Traffic moved me forward and away. I realized that I didn't even see the second person other than registering them as a female. I was drawn into trying to understand what I had glimpsed: a birth defect? a disease of some sort? And then I began thinking about what it would be like to walk through the world with such an undisguisable deviation from familiar. What is it like to be so obviously far from normal? I noticed that I wanted more and yet I was terrified. I was both acutely attracted to and frightened of what this being evoked in me and what she or he carried for most of us. I wondered about the sharply-peaked cape and the magic and mystery wrapped therein.

And I continued with the movements of people in traffic with somewhere to go, myself on my way to The Gap.

Friday, May 13, 2011

Super Martha!

A friday night here in the metropolis of Wilmot Flat. Ben and I are holding down the couch as the sun setting in the western sky is cutting a breathtaking swath through the newly-hatched leaves of Spring. I'm feeling myself exhale a bit as I feel the closing of my fourth week of work as a therapist with Counseling Associates.




What's been emerging for me is an awareness that an old ghost continues to haunt me as I work with people. I'll explain.

I've been waking up a little bit as friends and family have been asking me how I am - I'm beginning to notice that this is such a complicated and huge question. Overall, I'm great. Frankly, I still feel incredibly grateful for things like laundry facilities and dishes that are washed rather than piled in the sink or on top of the stove (a la 'the ghetto' in Praia da Luz). I'm in awe of the unfolding life that permeates this season. I feel so lucky that I really enjoy my job, that I have a job, that the people are so..... so good - such warm and caring and funny souls. I'm delighted still sharing a home with Bradford and Ben (although Ben is revealing himself to be the ultimate 'designer dog' and had his 3rd trip to the vet's today because it's been discovered that he's "allergenic"! - poor boy. He has the only health care in the family.).

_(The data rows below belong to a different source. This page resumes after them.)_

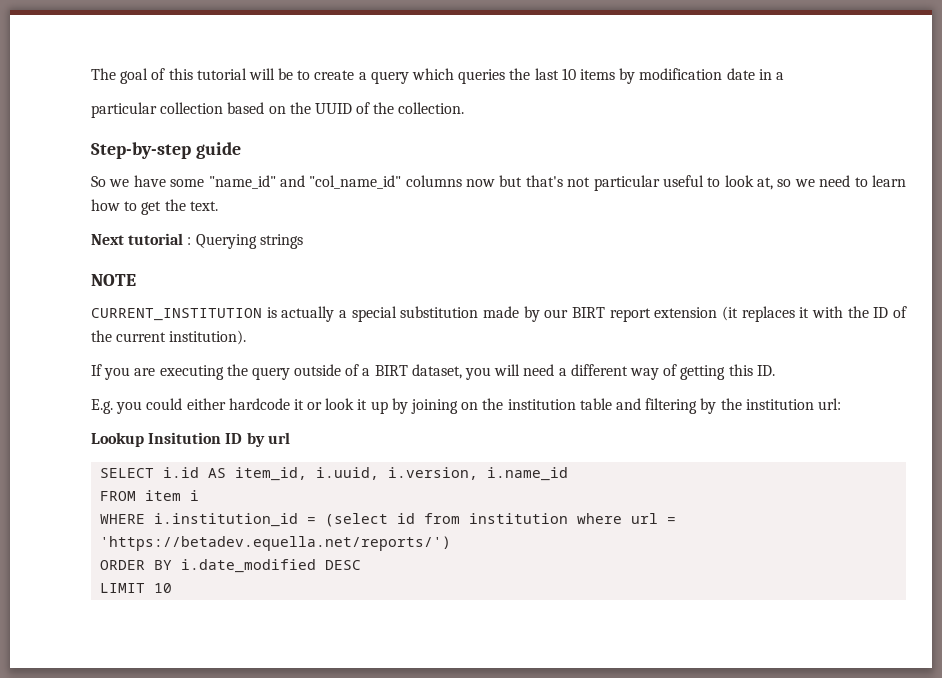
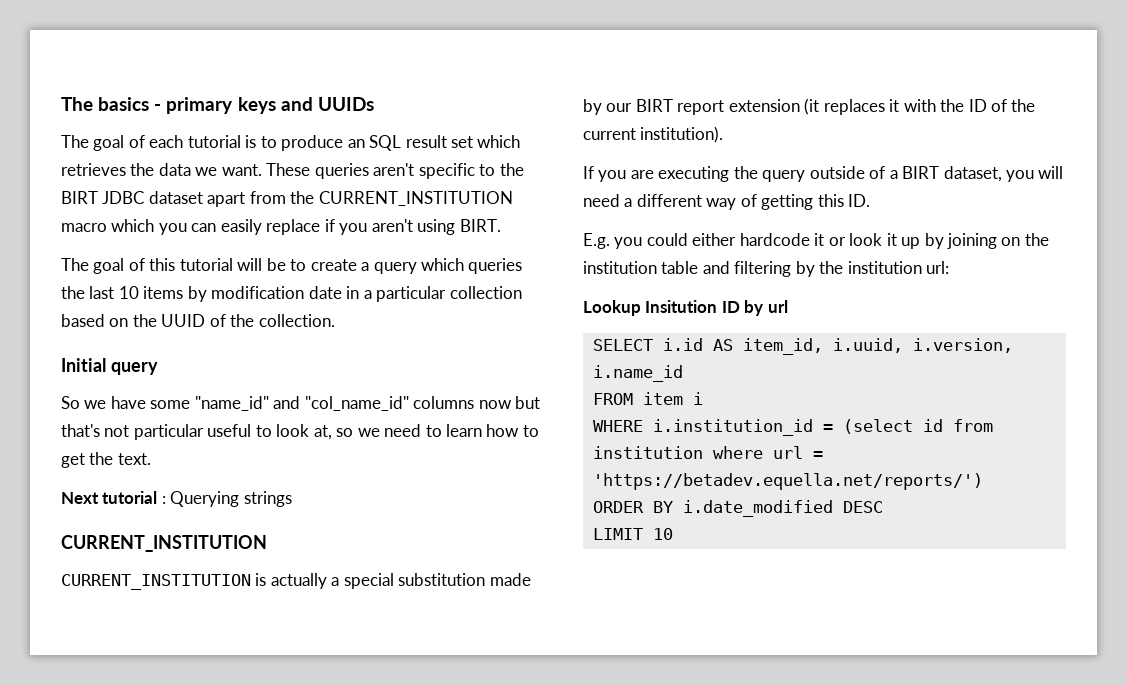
[91,68,116,80] The -> [61,97,374,114] [61,135,521,151] [61,163,524,179] [61,191,513,207] [61,219,501,235] [61,258,89,271] The basics - primary keys and UUIDs // The goal of each tutorial is to produce an SQL result set which retrieves the data we want. These queries aren't specific to the BIRT JDBC dataset apart from the CURRENT_INSTITUTION macro which you can easily replace if you aren't using BIRT. // The
(784, 76) // -> (372, 294) none
[91,142,241,159] Step-by-step guide -> [61,358,158,375] Initial query
[91,274,136,286] NOTE -> [61,535,267,552] CURRENT_INSTITUTION

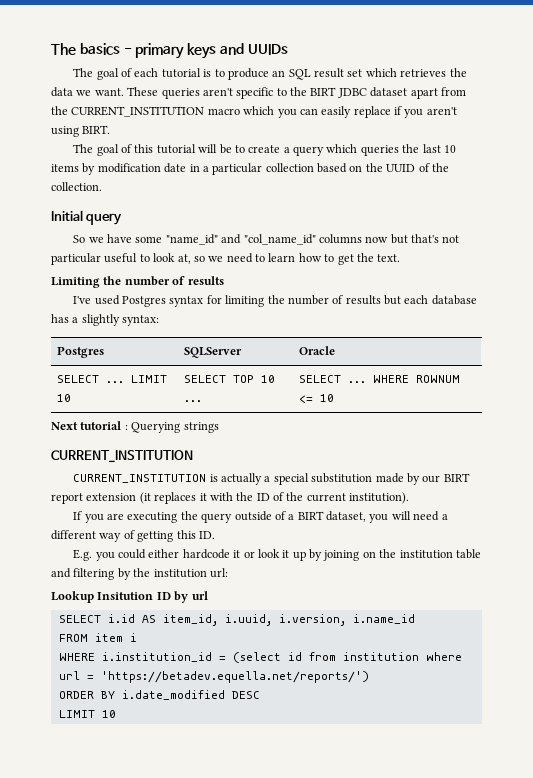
(151, 459) none -> [51,276,224,288] [73,295,477,307] [51,314,160,326] [57,346,105,358] [184,347,243,358] [299,346,336,355] [57,375,168,383] [57,394,72,402] [184,375,276,383] [184,400,203,402] [299,375,461,383] [299,394,335,403] // Limiting the number of results // I've used Postgres syntax for limiting the number of results but each database has a slightly syntax: // Postgres | SQLServer | Oracle // SELECT ... LIMIT 10 | SELECT TOP 10 ... | SELECT ... WHERE ROWNUM <= 10

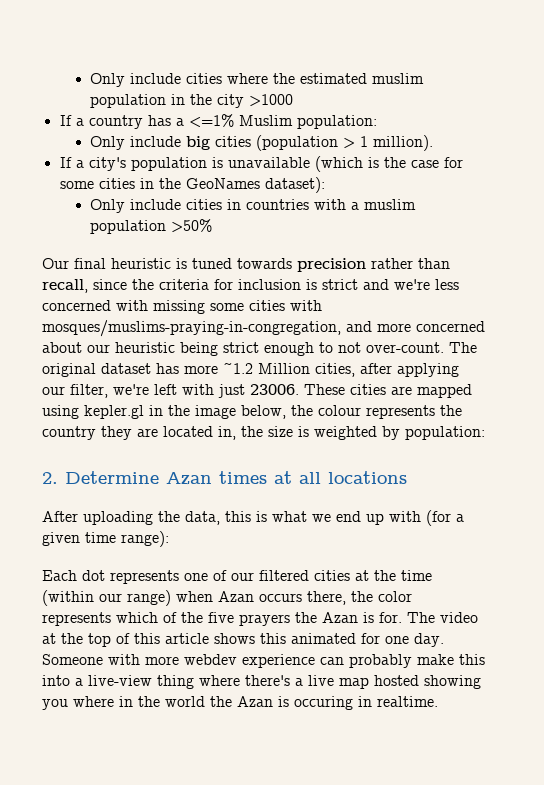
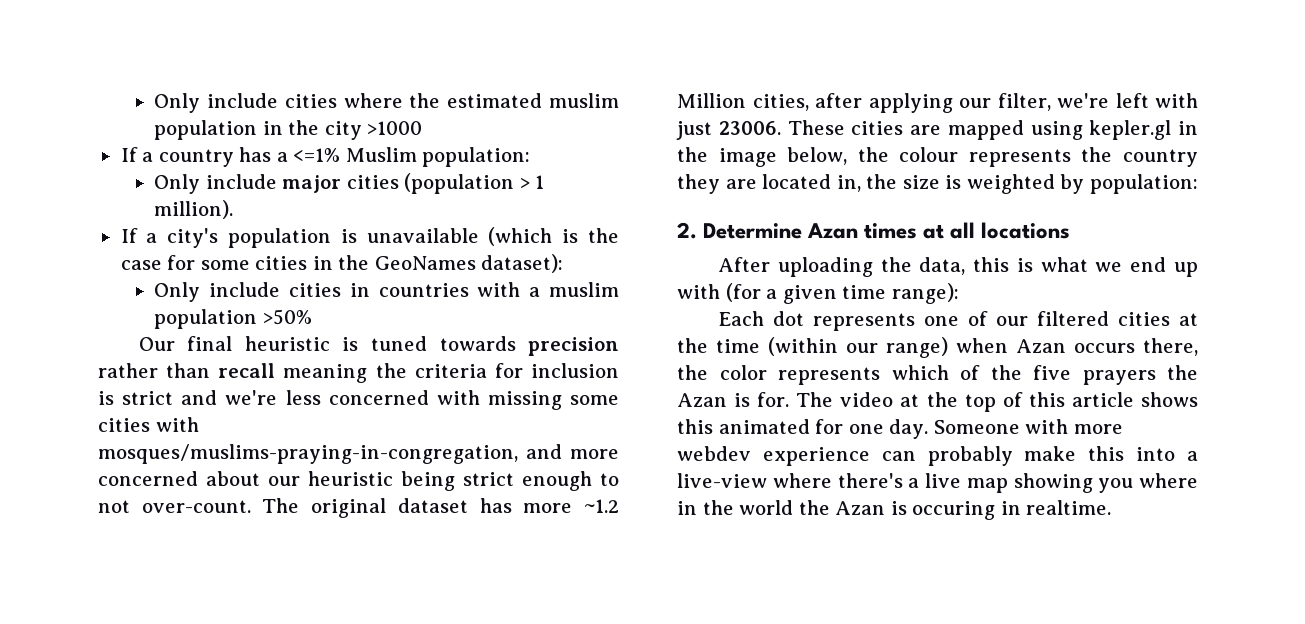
[186,136,211,150] big -> [282,175,342,193] major
[42,279,127,293] recall, since -> [218,363,368,383] recall meaning
[157,675,194,689] thing -> (767, 480) none
[374,675,419,686] hosted -> (1008, 485) none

But a friend mentioned to me a week or so ago that she was watching the TV show "In Treatment" and she was curious what it must be like to spend much of a day sitting and listening to people who are suffering, lost, confused, and/or in pain. I was at a loss for an answer. The quick and easy response is: "You get used to it. You don't take it to heart. You keep a healthy distance so that you are able to be a source of clarity and perspective for people."
That's not true for me. Stuff hits me. I don't think I show it all the time but I think it accumulates somewhere in my psyche, somewhere in my soma, both bruising and bursting my heart. And so I pause, take a breath and check inside. I realize there's a little bit of disconnection or disassociation happening in me. I think I do this by the way I work through a daily schedule, checking off my client's from the list after our meeting, after I file their paperwork - readying myself for the next couch-inhabiter.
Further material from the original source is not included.